Devon Allman, son of late Allman Brothers Band co-founder Gregg Allman, argued that “bloodlines” groups, formed of artists’ children, was a better way of keeping music alive than tribute bands.

He’s recently been touring with Duane Betts, son of Allmans guitarist Dickey Betts, performing sets that include their own songs plus an encore of the older musicians’ tracks.

Jason Bonham, son of Led Zeppelin drummer John Bonham, has toured for years with shows that celebrate his father's musical achievements. In a similar vein, the sons of Ginger Baker and Jack Bruce have teamed up with the nephew of Eric Clapton to tour the U.S. in September with a "Music of Cream" show.

“There’s tribute bands out the ass,” Allman told Rolling Stone in a new interview. “It’s a big, money-making deal. But wouldn’t you rather see a Bonham beat the shit out of the drums? And wouldn’t you rather hear an Allman and a Betts do ‘Blue Sky’ and ‘Midnight Rider’ instead of a tribute band? Hell, yes, you would!”

He noted that as "time marches on, it does become important for the next generation to carry the music on, or else it’s just gonna die. Nobody is gonna play that anymore, and if they do, it’s gonna be a sloppy tribute band. I think the people deserve more than that. I think the people deserve to hear it from the bloodlines of the musicians that tuned them on in the first place.”

Asked about the counter-argument that many children of successful musicians resent being “seen through the lens of their parent,” Allman said he "tempered that outcome by really being hardheaded, and being into alternative music and punk rock and putting out my own records. It was important for me to not fall into that trap and that when I go to play a show that people know my songs.
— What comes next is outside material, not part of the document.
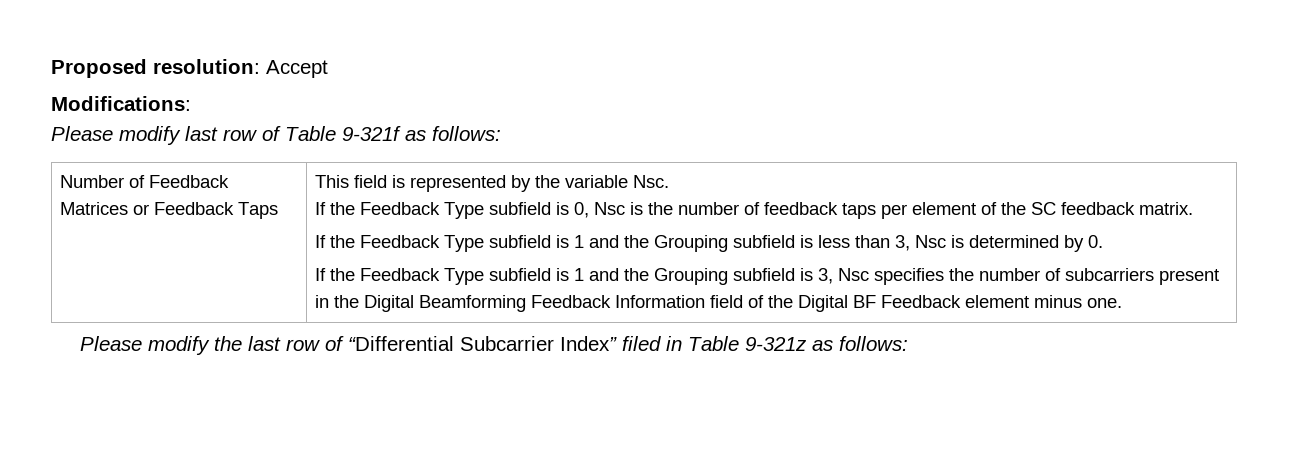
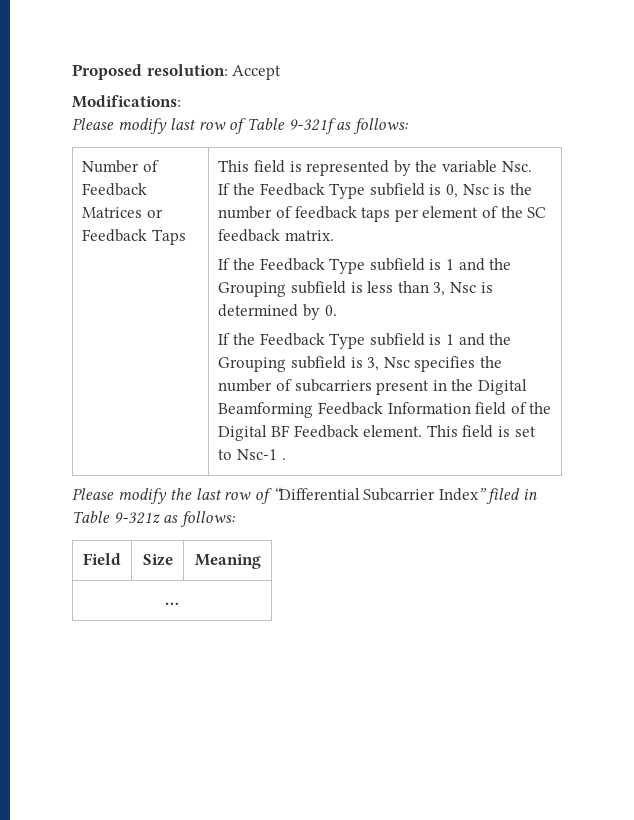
- If the Feedback Type subfield is 1 and the Grouping subfield is 3, Nsc specifies the number of subcarriers present in the Digital Beamforming Feedback Information field of the Digital BF Feedback element minus one.
+ If the Feedback Type subfield is 1 and the Grouping subfield is 3, Nsc specifies the number of subcarriers present in the Digital Beamforming Feedback Information field of the Digital BF Feedback element. This field is set to Nsc-1 .
+ Field | Size | Meaning
+ …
“I’ve got a great fan base. And that's before my dad's name was ever even thrown into the mix. So being able to do this for my fans and then to be able to also do something for his fans is the best of both worlds. … You're not gonna see me come out and do three hours of Allman Brothers' songs, because me and Duane aren't the Allman Brothers. But we'll do a little bit and that means a lot to us.”

Elsewhere in the interview, Allman recalled that the acrimonious split between his dad and Dickey Betts in 2000 didn’t impact the sons’ relationship. “It never even made it awkward,” he said. “We laughed about. While the world was gasping at the big split, we were like, ‘Whatever, it happens. It’s families, and families become estranged.’ … I do know that my dad always loved Duane, and Dickey has always been down for me and loved me … At the end of the day, we’re all dudes playing music, and there’s nothing but love at the core of that.”